From my cozy apartment on Blinman St. in downtown New London I made a point of listening to my police scanner and biding my time.

Just over a month into my time I heard a call for a fire on Franklin St. in the city. From my apartment I could hear the sirens blare at fire headquarters just around the corner and with a quick check of the map (this was before I'd been here long enough to have most of the town maps for The Day's coverage are all but committed to memory) I could see I was a short distance. I literally ran out my front door and the several blocks to the scene. I manged to get there before one of the staff photographers on duty that day, but I did not get there before the fire was extinguished.

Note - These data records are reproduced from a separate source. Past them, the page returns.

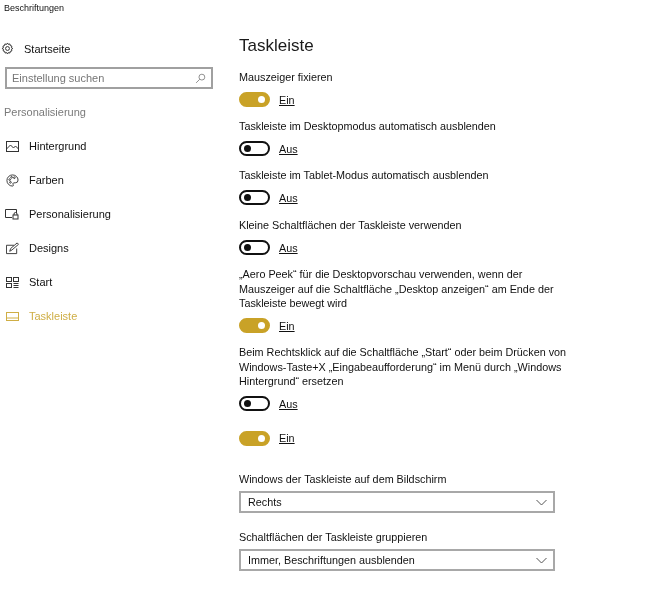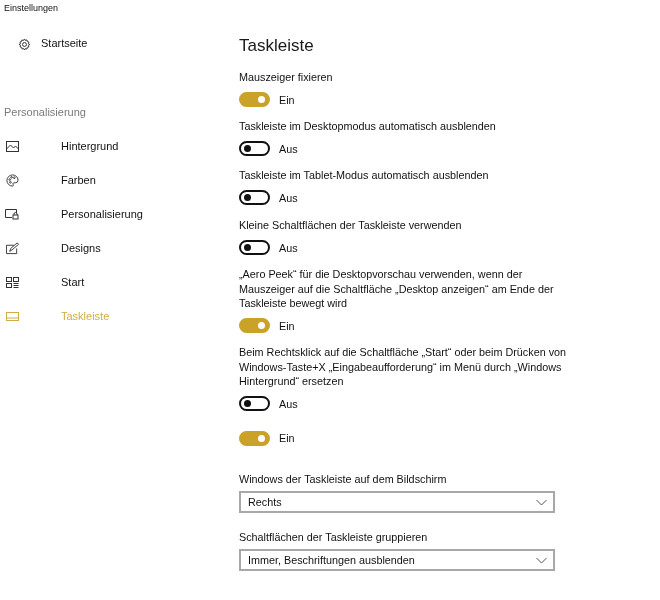--- a/index.html
+++ b/index.html
@@ -51,7 +51,7 @@
 </head>
 <body>
 
-<div class="app-title">Einstellungen</div>
+<div class="app-title">Beschriftungen</div>
 
 <div class="sidebar">
   <div class="home">

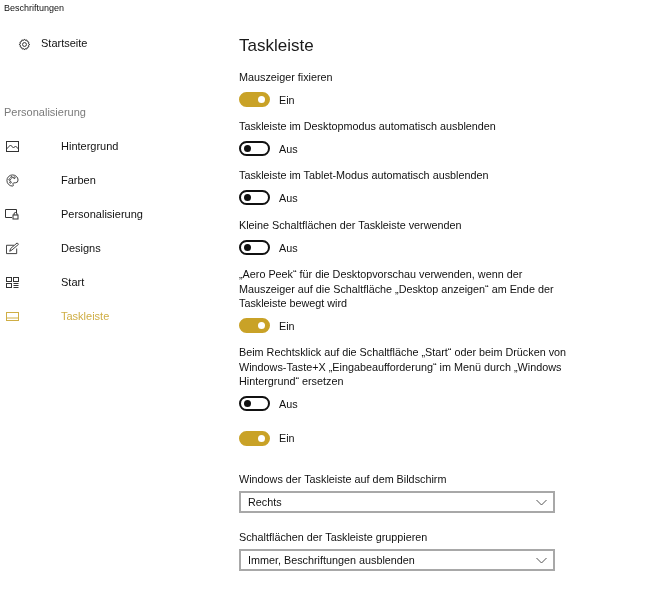--- a/index.html
+++ b/index.html
@@ -10,7 +10,7 @@
 
   
   .sidebar { position: absolute; left: 0; top: 0; width: 220px; height: 600px; }
-  .home { position: absolute; left: 17px; top: 37px; height: 18px; display: flex; align-items: flex-start; }
+  .home { position: absolute; left: 0; top: 37px; height: 18px; display: flex; align-items: flex-end; }
   .home .ico { width: 14px; height: 14px; display: flex; align-items: center; justify-content: center; color: #333; }
   .home .lbl { margin-left: 10px; font-size: 11px; color: #111; }
 

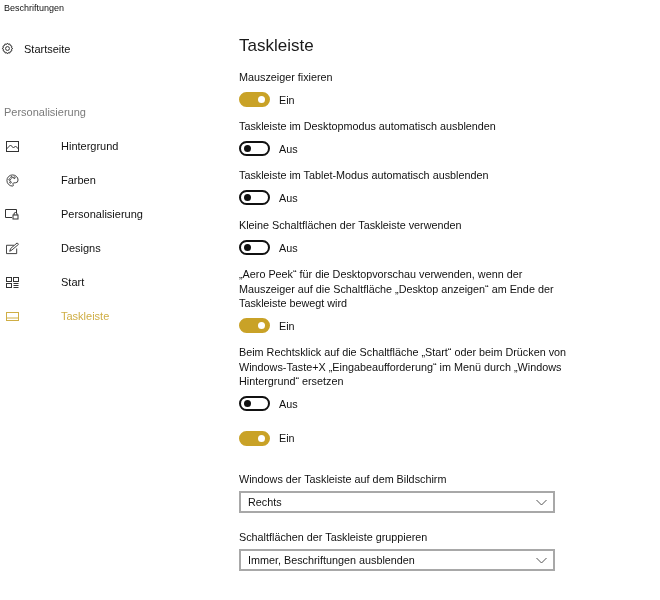--- a/index.html
+++ b/index.html
@@ -66,6 +66,17 @@
     <span class="lbl">Startseite</span>
   </div>
 
+  <div class="search">
+    <input type="text" placeholder="Einstellung suchen" style="">
+    <span class="ico">
+      <svg width="11" height="11" viewBox="0 0 12 12">
+          <g fill="none" stroke="#888" stroke-width="1">
+            <circle cx="7.5" cy="4.5" r="3.2"></circle>
+            <line x1="5.2" y1="6.8" x2="1.2" y2="10.8"></line>
+          </g>
+        </svg>
+    </span>
+  </div>
 
   <div class="section-label">Personalisierung</div>
 

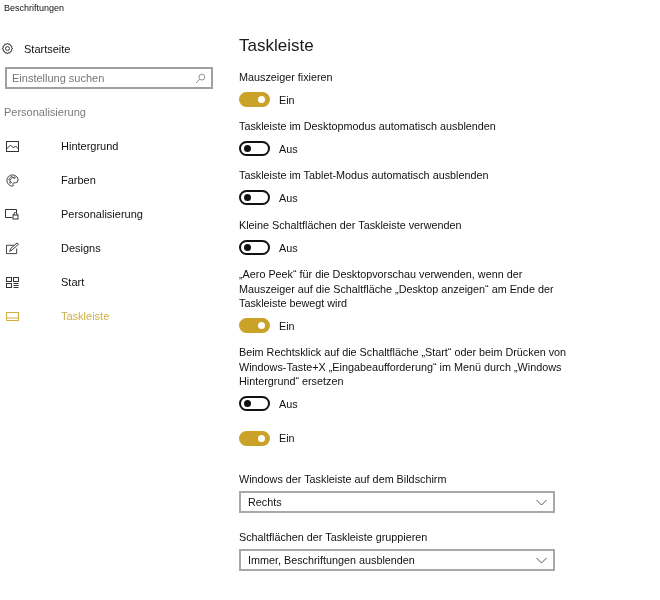--- a/index.html
+++ b/index.html
@@ -40,7 +40,7 @@
   .toggle .knob { position: absolute; top: 2px; width: 7px; height: 7px; border-radius: 50%; }
   .toggle.on .knob { right: 3px; background: #fff; }
   .toggle.off .knob { left: 3px; background: #111; }
-  .toggle-state { margin-left: 9px; font-size: 10.8px; color: #111; }
+  .toggle-state { margin-left: 9px; font-size: 10.8px; color: #111; text-decoration: underline; }
 
   .dropdown-block { position: absolute; left: 0; width: 320px; }
   .dropdown-block .desc { font-size: 10.8px; color: #111; }

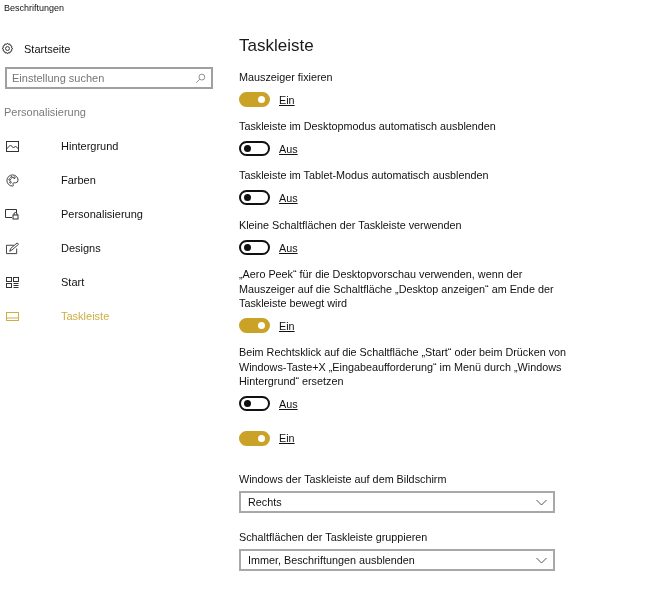--- a/index.html
+++ b/index.html
@@ -22,7 +22,7 @@
   .section-label { position: absolute; left: 4px; top: 106px; font-size: 11px; color: #7a7a7a; }
 
   .nav { position: absolute; left: 0; top: 136px; width: 220px; }
-  .nav-item { position: absolute; left: 5px; height: 20px; display: flex; align-items: center; cursor: pointer; gap: 32px; }
+  .nav-item { position: absolute; left: 5px; height: 20px; display: flex; align-items: center; cursor: pointer; }
   .nav-item .ico { width: 14px; height: 14px; display: flex; align-items: center; justify-content: center; }
   .nav-item .lbl { margin-left: 10px; font-size: 11px; color: #111; }
   .nav-item.active .lbl { color: #cfae45; }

Standing there watching as firefighters began to pick-up their gear and roll the hoses I noticed two women walking down the street, right past the fire trucks and onto the front steps of the house where the fire had been before someone stopped them.

By then I was composing and snapping off photos of the interaction as Battalion Chief Ed Hallisey explained to the women why they could not enter their home and their reaction as he led them away from the house.

A short time later I was in The Day office turning-in my photo for consideration for the next morning's paper.

Of course the publication of the image was not a surprise to me, my job that night was to prepare the images to be output to our presses, including my own.

I still have a faded copy of that paper, my first photo, my first front page, of what has now become a 20-year career at The day.